How about this, but with a esp32 using all available pins to get the most pixels as possible. No buttons, no nothing, only wifi and this board becomes a wifi display. How many pixels would that be?
25*24. 600 pixels monochrome pixels. But I doubt you can drive that many leds in series from the micro. So, use some proper multiplexers (which can also stack channels, but with a delay in responsiveness). Also, that board already has 1 dead led out of 240. Which is fixable (as opposed to lcd and oled panels), but you're probably going to have a pretty high failure rate. This is a good solution for low res displays or public displays, though. I would make it bigger, go for 16 or 20 leds in series and try different aspect ratios (like 8*30). Some of the public digital displays and scrolling text displays might already use this technique.
Well done bitluni. You might need a small cap on your keypad resistor ladder, could be the led direct drive is affecting the adc performance. If you can get an accurate sample while resetting tristates during persistance of visiin before the next frame then thats an easy sw solution
Reading resistor networks with ADCs has always been an issue, for me at least. It just fluctuates way too much and messes the button presses up. For instance, I've got a 12-Bit ADC to read the resistor network of my car's multimedia buttons on the steering wheel, and just by turning the car on or off, I get wildly different ADC readings, throwing it off.

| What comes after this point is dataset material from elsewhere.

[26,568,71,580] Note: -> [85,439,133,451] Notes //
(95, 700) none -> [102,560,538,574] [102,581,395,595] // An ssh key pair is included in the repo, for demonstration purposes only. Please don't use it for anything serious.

For those who don't want to use a "strange" MCU with a typical "Chinese" datasheet, there is a PI4IOE5V6416 I2C 16-bit expander for any other MCU. 50mA I/O current capability, R/W pin configuration (a Z-state), 24TQFN, up to two devices on a same bus Yeah, and thank you for the great idea for my big matrix 8x5x30 indicator ) Merely lost a hope to find a good one manufactured
Excellent video, again! 👍 Great LED driving idea! Didn't thought about it as way to drive LED matrix. But I used similar method with all 3 states for other different projects.. 😂
I did some experiments with Charlieplexing a few years ago, it is a great technique but you have to select your components carefully and you need to keep the tracks as short as is possible. The biggest problem with Charlieplexing is ghosting (and to avoid this), especially when the LEDs are very sensitive. Using resistors (best way is without) can also introduce ghosting or a too slow update/pin switching speed. A too fast update speed (without resistors) can shorten the lifetime of the LEDs or can brownout the pins of the microcontroller over time. You need to find a safe balance between speed (without ghosting), visibiity and (overall) current. Remember we can only see 24 frames per second so there is enough room to skip frames (blank = no output) to reduce the current and also extend battery life. And because of a lower speed (and completely off states) there is enough time to read the state of the buttons without interference (many times). I think you need to slow down to make it better.
Why do people believe the 24fps thing?? If you're referring to the flicker fusion rate, sure, but we can certainly see above 24fps. I can see light fixtures flicker at 60hz.
Maybe am wrong, but If you connect the diodes in the matrix in antiparallel, so 2 diodes for every positiion, and still use the H-L-Z levels, you get n² matrix. Be 1 and 2 the antiparalell diodes, pin A column, ping B rows.. Then they light when: B/A Z L H Z - - - L - - 1 H - 2 - Rest of columns does not light because are Z
Huffman encoding and lowering the frame rate, He's normally live tonight (Wednesday) at 20-00 UTC as "Bitluni Live", you can watch him do these projects their.
Looks cool:) What is the current limit on the microcontroller io pins? The current of one LED is 20mA, but there are 16 of them in one column... I don’t think the pin can output more than 100mA. Or maybe the LEDs do not work simultaneously within the same column? Then how many LEDs can light at the time in one column?